Isoflurane washout time took as long as 50 min, even with the use of an autoclaved ventilator diaphragm and ventilator hose. A washout period of this duration may not be acceptable for most clinical situations, particularly when rapid turnover between cases is required. Using a dedicated vapor-free anesthetic workstation may be indicated in such situations, although replacing the workstation during the surgical schedule is itself time consuming. When time permits, the ventilator diaphragm and ventilator tubing can be replaced with autoclaved components, and the workstation can be flushed using a FGF of 10 L · min−1 for 50 min. These components can be stocked specifically for use with MH-susceptible patients and autoclaved after each use. It is often difficult to justify the cost of a vapor-free workstation given the infrequency of their use. At our institution, it is estimated that a dedicated vapor-free workstation requires 50 h of labor per year for regular maintenance and annual servicing. Given their relative costs, using autoclaved components is an economical alternative to a dedicated MH anesthetic workstation.

A limitation of the study is that only one volatile anesthetic was analyzed. The washout of sevoflurane was nearly identical to that of isoflurane in the Dräger Primus™ workstation,2 although it cannot be assumed that the same findings apply to the Dräger Fabius™ workstation.
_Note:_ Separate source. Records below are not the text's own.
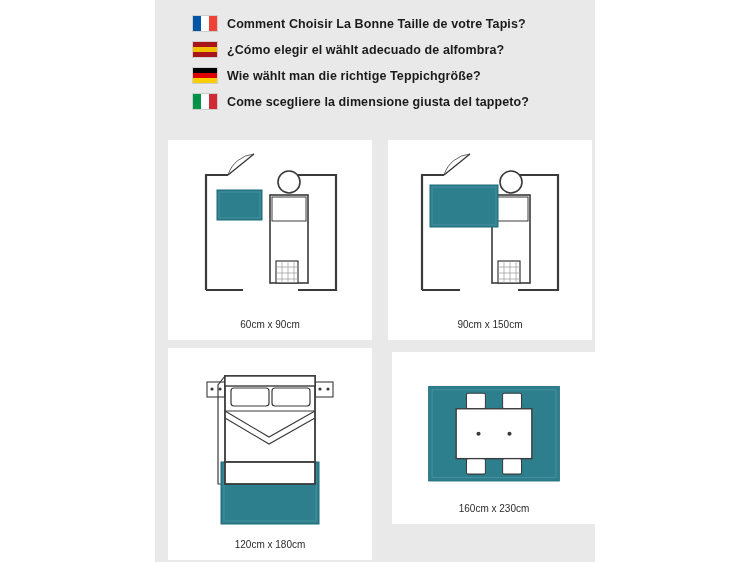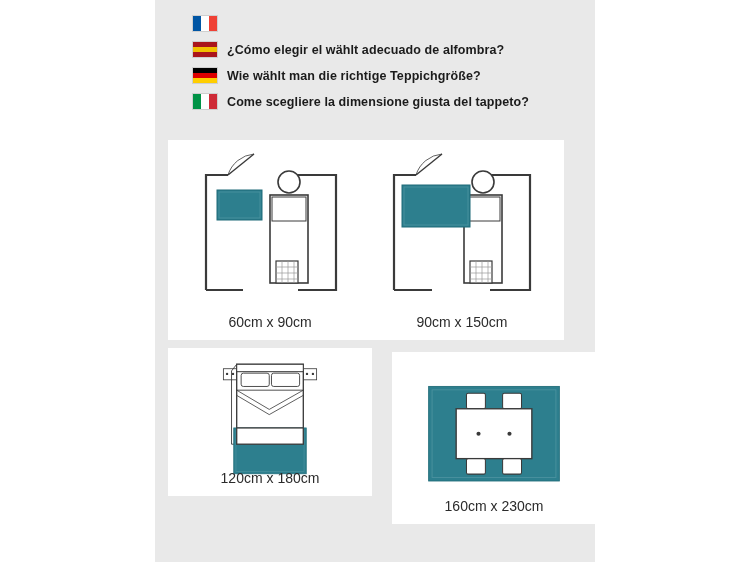"Comment Choisir La Bonne Taille" span.title-text { html: none -> <span>Comment Choisir La Bonne Taille de votre Tapis?</span> }
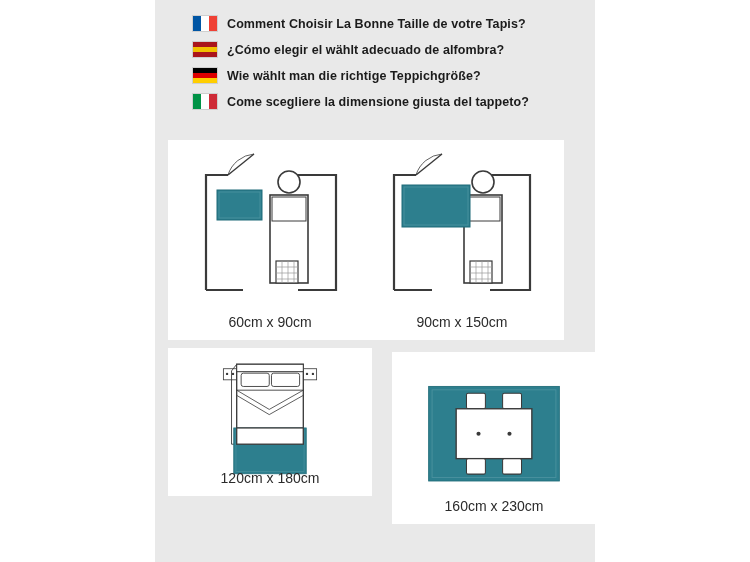"60cm x 90cm" .card-caption { font-size: 14px -> 10px }
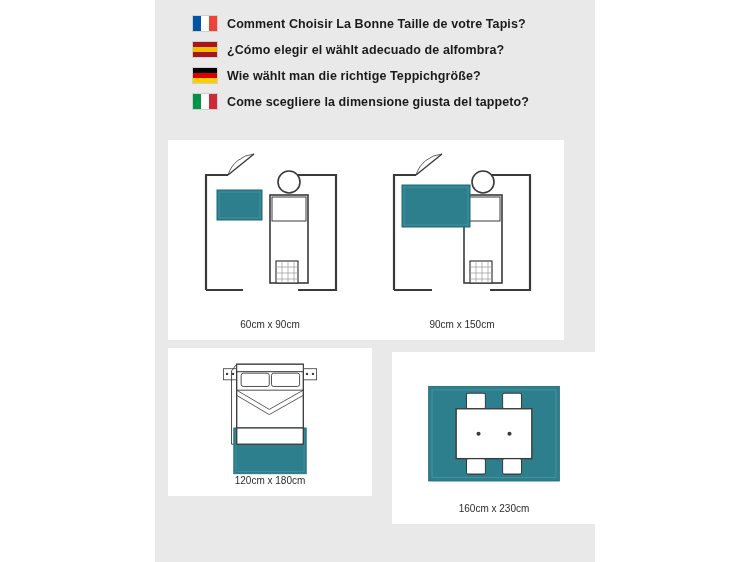"90cm x 150cm" .card-2 { left: 360px -> 388px }
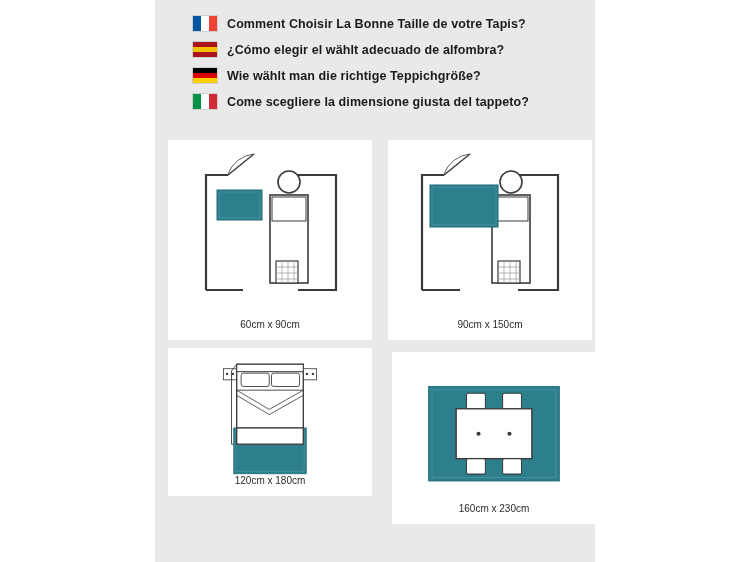"120cm x 180cm" .card-3 { height: 148px -> 212px }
A clear understanding of the washout characteristics of the anesthesia workstation is required to avoid unintentional exposure of the MH-susceptible patient to volatile anesthetics. This study highlights that the washout of volatile anesthetic agent varies depending on the anesthesia delivery system. Guidelines for the preparation of current-generation anesthetic workstations for the MH-susceptible patients must be specific for the workstation. It is incumbent on manufacturers to consider factors influencing volatile anesthetic washout in the design and manufacture of anesthetic workstations.